Back when I had xpenology working, webDAV shares seemed faster than SFTP contrary to popular belief. That setup worked pretty well in fact but I got tired of worrying about patching up Xpenology and am trying to migrate to OMV.

**chewitt** · June 8, 2020 at 9:09 AM Official Post

I've never used either of them (WebDAV or SFTP) so I can't really comment.

konakona · June 8, 2020 at 9:26 AM

Well thanks anyway, you 've been a great help!

darkside40 · June 10, 2020 at 9:05 AM

I have been very glad that Wireguard was added into Libreelec, but the fact that it is not possible to use a FQDM instead of the IP is really a big showstopper for everybody hosting the Wireguard server on a home network.

I hope there will be a way to address this issue.

**chewitt** · June 10, 2020 at 10:15 AM Official Post

Some rough patches to address using an FQDN were posted to the connman mailing list about two months ago. I shared links to them at the same time and so-far received zero feedback. From this I conclude that nobody cares enough to contribute a little effort to testing. I blow hot/cold on my desire to do everything and have other priorities on my to-do list, so I suggest someone else pulls a finger out for once.

novalis · June 10, 2020 at 11:01 AM

my quickshot on this was to get the ip myself and write it to the conf file like this:

myipstr=$(getent hosts my.dynip.com | grep -o '^[^\.]*.[^\.]*.[^\.]*.[^\ ]*')

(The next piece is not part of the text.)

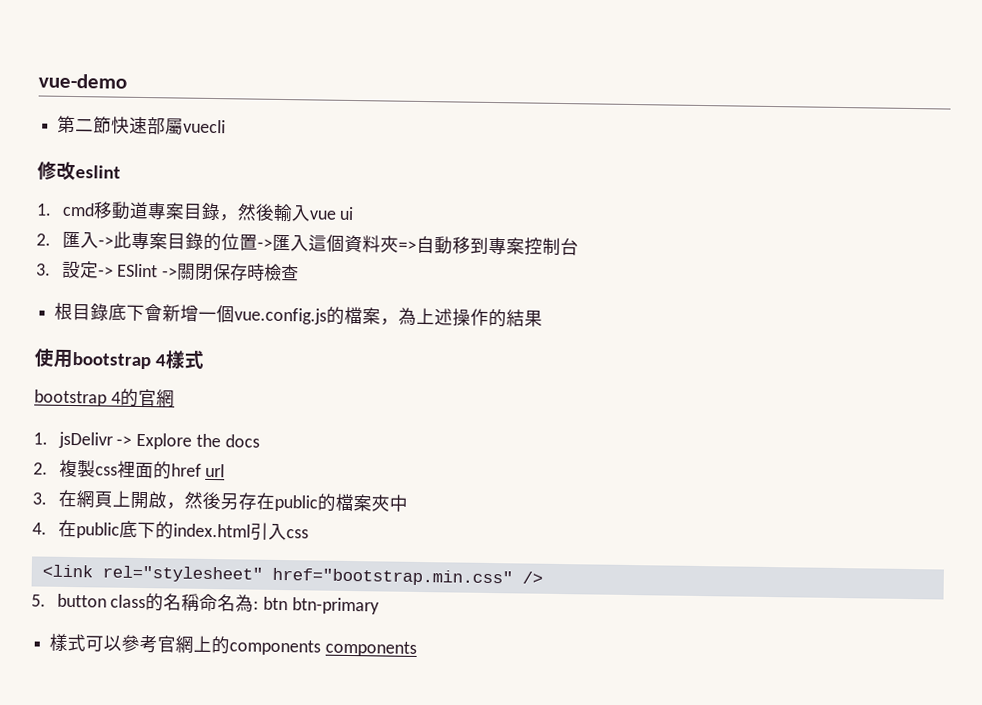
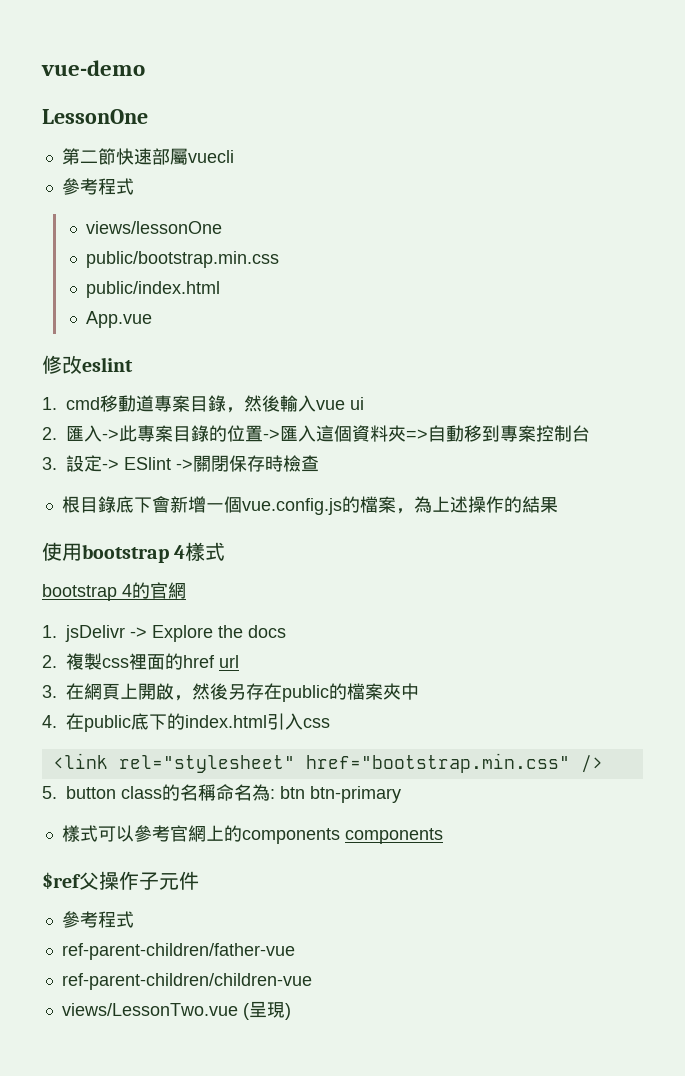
(127, 81) none -> [42,109,148,124] // LessonOne
(227, 126) none -> [61,178,134,195] [85,221,222,234] [85,251,279,268] [85,281,220,298] [85,311,152,328] // 參考程式 // views/lessonOne // public/bootstrap.min.css // public/index.html // App.vue
(417, 648) none -> [42,871,199,890] [61,911,134,928] [61,943,295,960] [61,973,312,990] [61,1001,291,1020] // $ref父操作子元件 // 參考程式 // ref-parent-children/father-vue // ref-parent-children/children-vue // views/LessonTwo.vue (呈現)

#hosts is here my local hosts file, you might have to change that to your needs

# replace line 4 in wireguard.config with actual ip

sed -i '4s/.*/Host = '$myipstr'/' /storage/.config/wireguard/wireguard.config

# make servicename by replacing . with _ assuming your domainname in wireguard.conf is kodi.tv

servicename=$(echo "vpn_${myipstr}_kodi_tv" | tr . _)

# put connman commandos into two little switches

echo connmanctl connect $servicename > wgon

echo connmanctl disconnect $servicename > wgoff

now you can use those switches to start and stop wireguard.

If you cron schedule above script you are always equipped with your current ip.